Diese zwölf Tätigkeitsbereiche wurden weiterhin in eine Vielfalt von Einzelaktivitäten untergliedert, auf die hier allerdings nicht weiter eingegangen werden soll.9

2.1.3 Die Zielgruppen einer Nonprofit-Organisation

[...]


1 Vgl. Haibach, M. (2000), S. 65

2 Vgl. Fabisch, N. (2006), S. 9 f. und S. 267

3 von griech. Philanthropos (phil = Liebe, anthropos = Mensch): wörtlich bedeutet es Menschenliebe

4 Vgl. Haibach, M. (2003), S. 65 f.

5 Fabisch, N. (2006), S. 6

6 Seit 1990 wird das Projekt von Lester M. Salamon und Helmut K. Anheier durchgeführt und international von der Universität Baltimore koordiniert. Ziel ist es, den facettenreichen und komplexen Nonprofit-Sektor weltweit zu strukturieren und seine gesellschaftliche, politische und wirtschaftliche Bedeutung im interna-tionalen Vergleich anhand von statistischen Daten zu beweisen. Eine Zusammenfassung der zweiten Phase des JHCNSP ist zu finden in Salamon, L. M., Anheier, H.K. (1999)
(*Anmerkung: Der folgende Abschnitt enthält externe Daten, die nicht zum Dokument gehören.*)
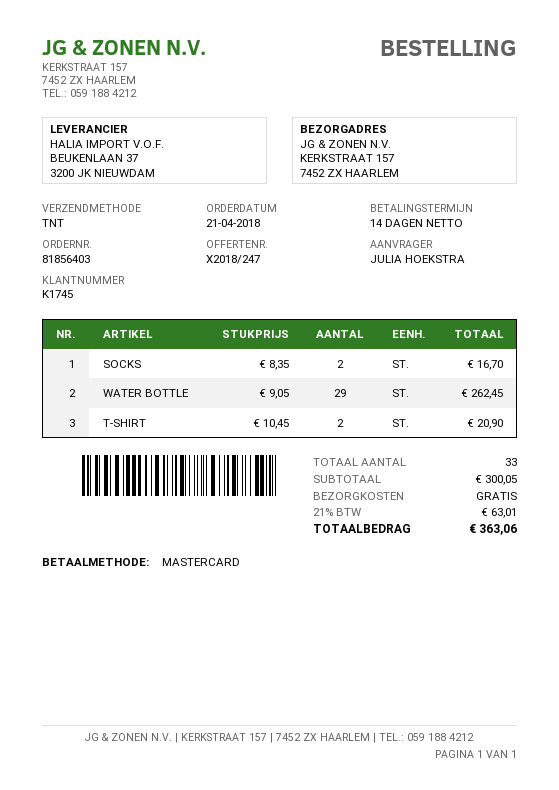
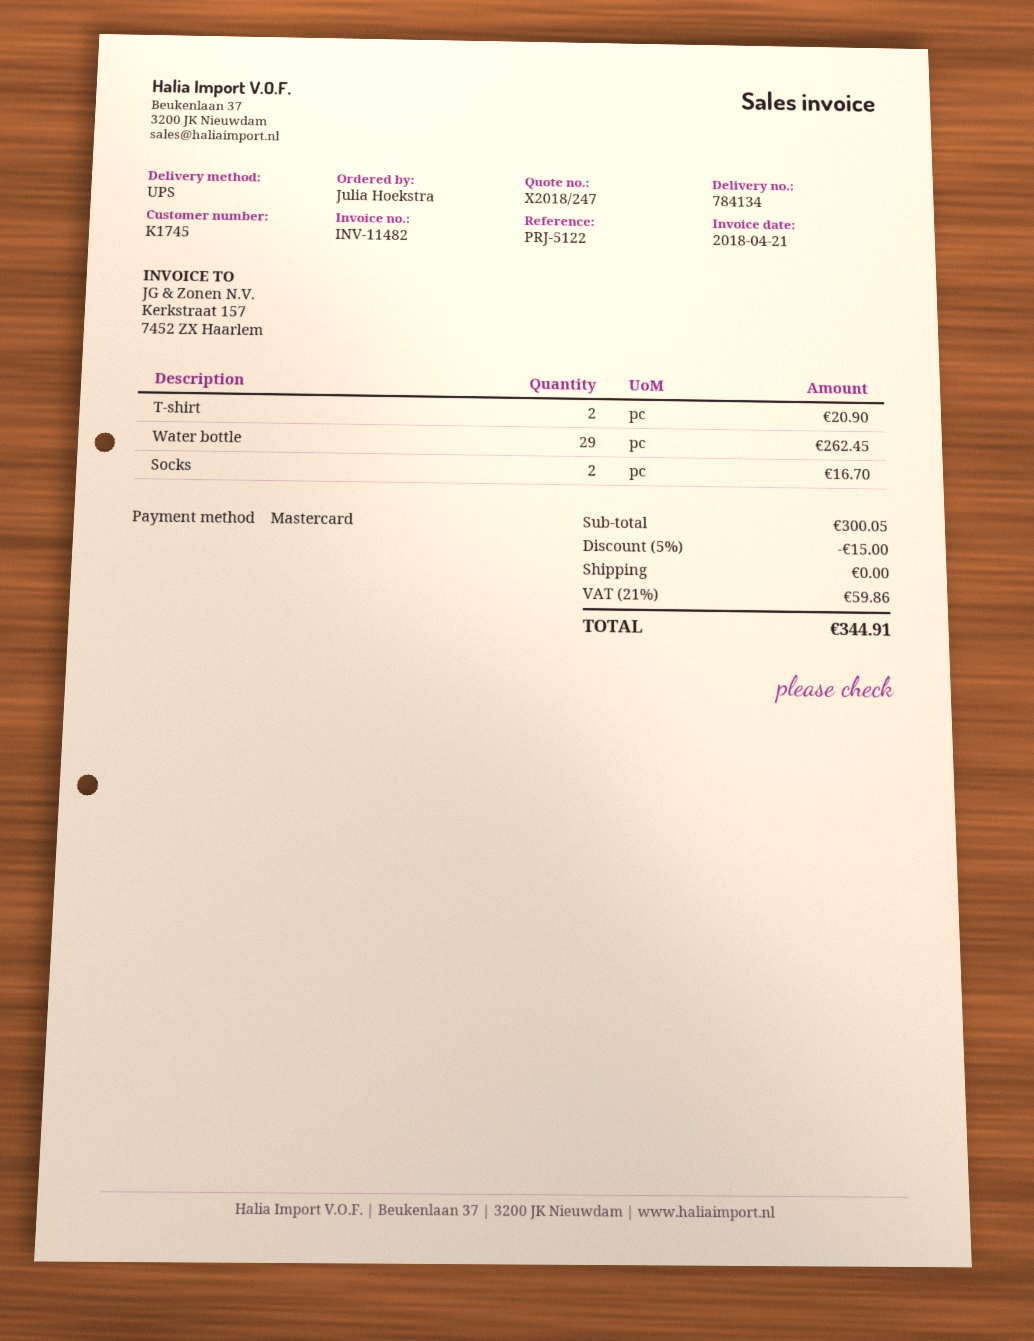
shipping method: TNT -> UPS
discount: none -> 5% = 15.00
tax: 21% = 63.01 -> 21% = 59.86
total: 363.06 -> 344.91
7 Für den deutschsprachigen Raum ist dies ein wichtiges Merkmal, da es einige halbstaatliche Institutionen gibt, z.B. Kammern und Innungen, in die die betroffene Berufsgruppe obligatorisch eintreten muss. (Vgl. Priller, E., Graf Strachwitz, R., Zimmer, A. (2003), S. 151)

8 Vgl. Fabisch, N. (2006), S. 7; Priller, E., Graf Strachwitz, R., Zimmer, A. (2003), S. 150 ff.; Salamon, L. M., Anheier, H.K. (1999), S. 12

9 Details dazu sind zu finden in Priller, E., Graf Strachwitz, R., Zimmer, A. (2003), S. 152 ff.